Te la figuri l’espressione atterrita, dispersa e disperata dell’ortolano?
Ecco, tienila bene a mente e pensa che quella potrebbe essere la ‘faccia’ del tuo cervello per circa 5840 ore l’anno, perché per fortuna sua le restanti 2920, ora più, ora meno, le passi a dormire.
Sapere cosa non si vuole
Quando chiedo a una o un coachee cosa l’abbia spinta o spinto a intraprendere un percorso di coaching, il 90% delle volte la risposta che mi viene data inizia con un “non voglio”.
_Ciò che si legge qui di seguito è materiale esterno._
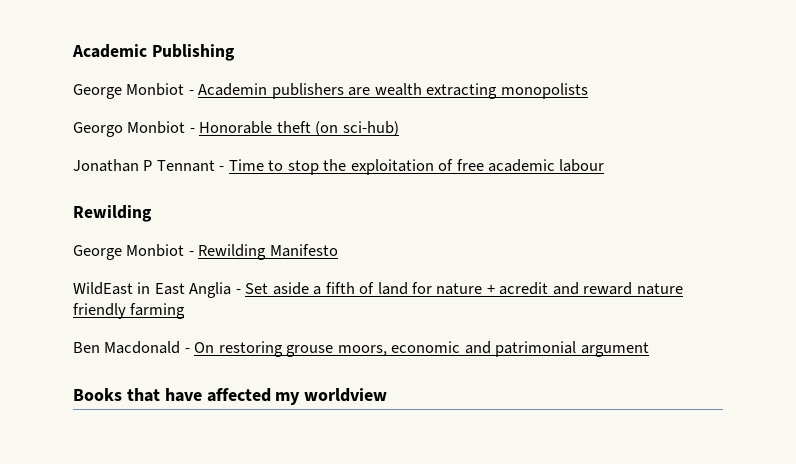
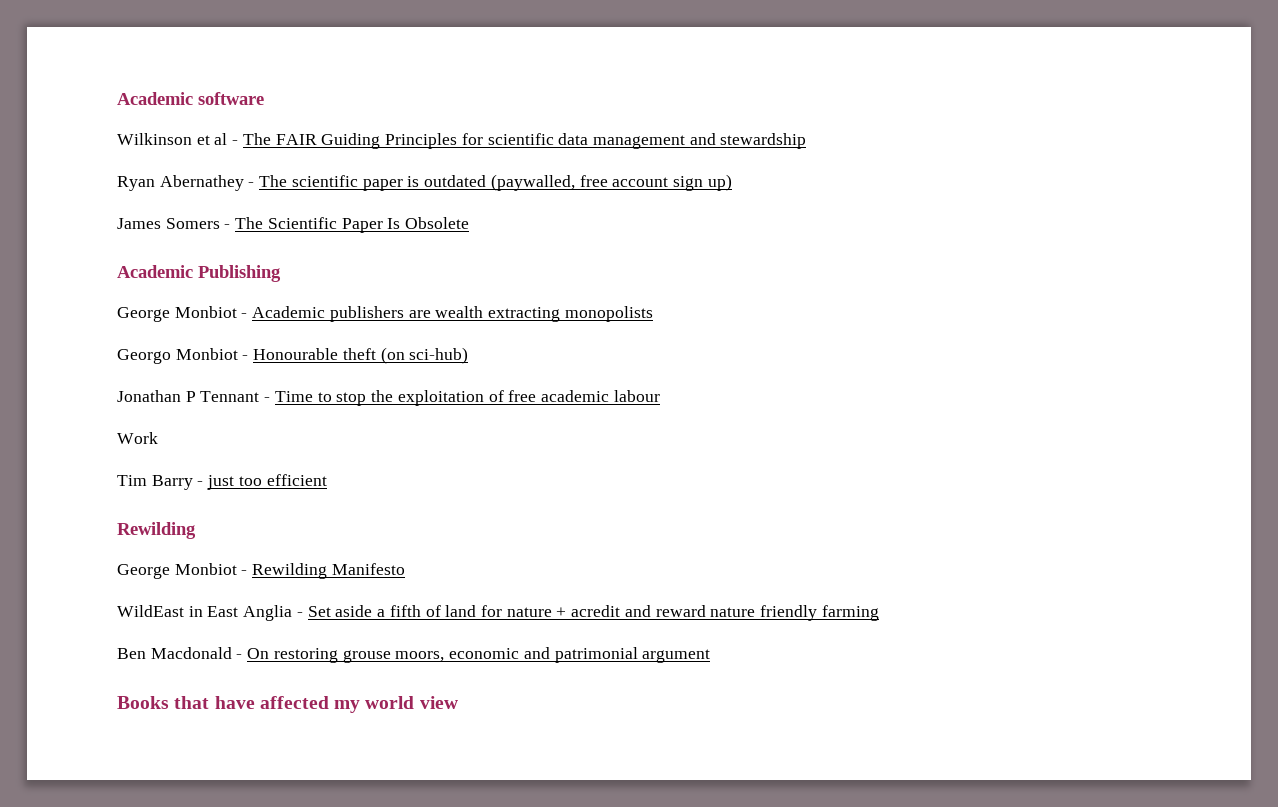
+ Academic software
+ Wilkinson et al - The FAIR Guiding Principles for scientific data management and stewardship
+ Ryan Abernathey - The scientific paper is outdated (paywalled, free account sign up)
+ James Somers - The Scientific Paper Is Obsolete
- George Monbiot - Academin publishers are wealth extracting monopolists
+ George Monbiot - Academic publishers are wealth extracting monopolists
- Georgo Monbiot - Honorable theft (on sci-hub)
+ Georgo Monbiot - Honourable theft (on sci-hub)
+ Work
+ Tim Barry - just too efficient
- Books that have affected my worldview
+ Books that have affected my world view

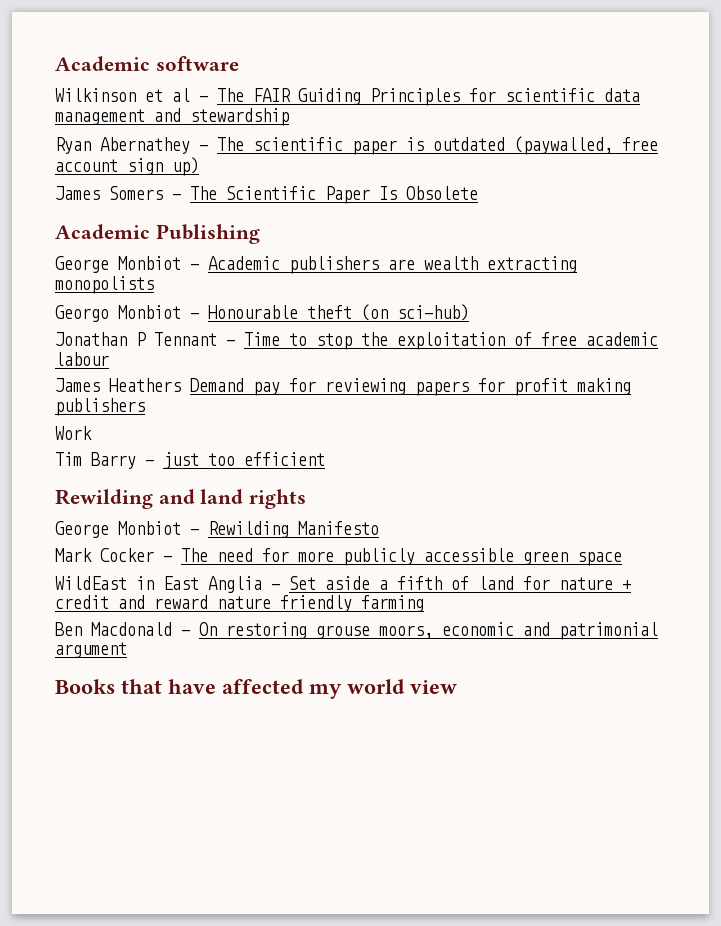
+ James Heathers Demand pay for reviewing papers for profit making publishers
  Tim Barry - just too efficient
- Rewilding
+ Rewilding and land rights
+ Mark Cocker - The need for more publicly accessible green space
- WildEast in East Anglia - Set aside a fifth of land for nature + acredit and reward nature friendly farming
+ WildEast in East Anglia - Set aside a fifth of land for nature + credit and reward nature friendly farming

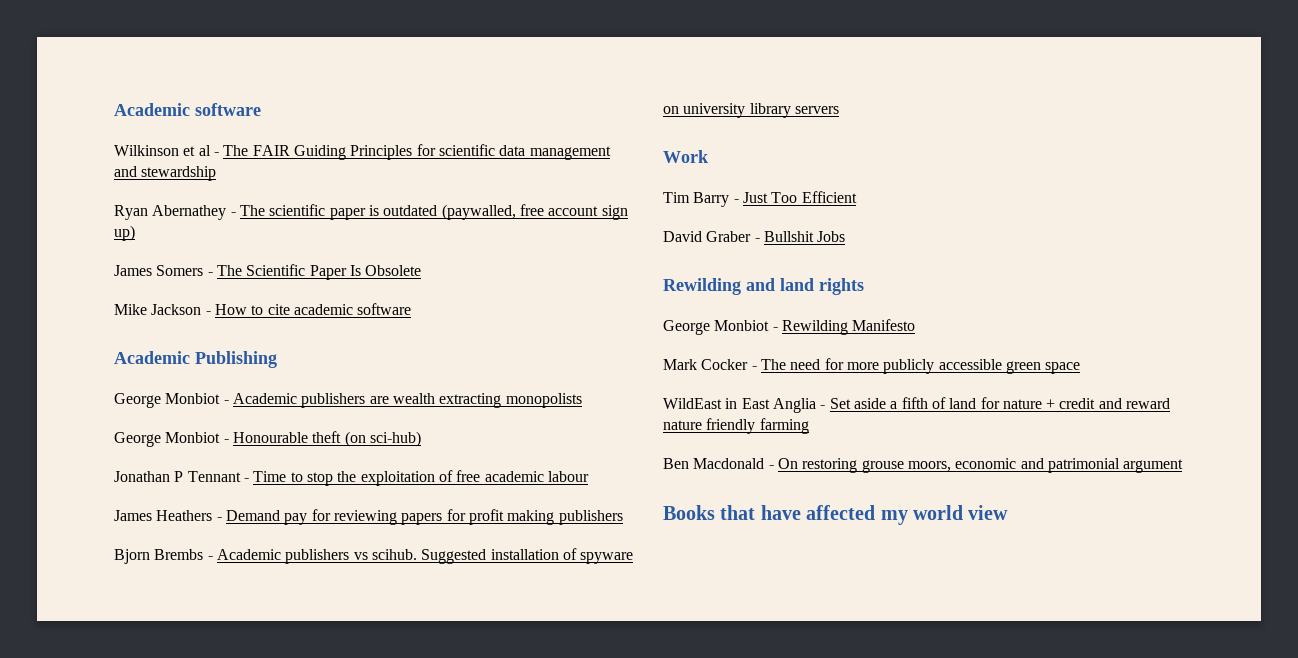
+ Mike Jackson - How to cite academic software
- Georgo Monbiot - Honourable theft (on sci-hub)
+ George Monbiot - Honourable theft (on sci-hub)
- James Heathers Demand pay for reviewing papers for profit making publishers
+ James Heathers - Demand pay for reviewing papers for profit making publishers
+ Bjorn Brembs - Academic publishers vs scihub. Suggested installation of spyware on university library servers
  Work
- Tim Barry - just too efficient
+ Tim Barry - Just Too Efficient
+ David Graber - Bullshit Jobs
La nostra mente è incastrata nei «non voglio» perché le possibilità che si aprono di fronte a noi sono potenzialmente infinite, e di fronte al potenzialmente infinito il nostro cervello va in tilt. Non regge. Sbagliamo più acquisti perché possiamo acquistare in qualsiasi momento, orario e con qualsiasi stato d’animo. Sbagliamo gli investimenti, anche quelli emotivi certo. Sbagliamo a scegliere i vestiti, le scarpe, il cibo, l’indirizzo di studi, il lavoro, la casa in cui abitiamo e persino le persone con cui passare il nostro tempo.
Sbagliamo per stanchezza. Per dichiarato default della nostra materia grigia. Sbagliamo perché a forza di registrare tutti i nostri «non voglio», non rimane granché spazio per i «voglio». Se so di volere un paio di scarpe blu, infatti, per quale ragione provarne di verdi, di gialle, di viola…?
Ma se non so cosa voglio, potrebbe andar bene tutto. E per vagliare tutto ci vogliono un sacco di tempo ed energie:
⇒ Ce l’hai tutto questo tempo e queste energie?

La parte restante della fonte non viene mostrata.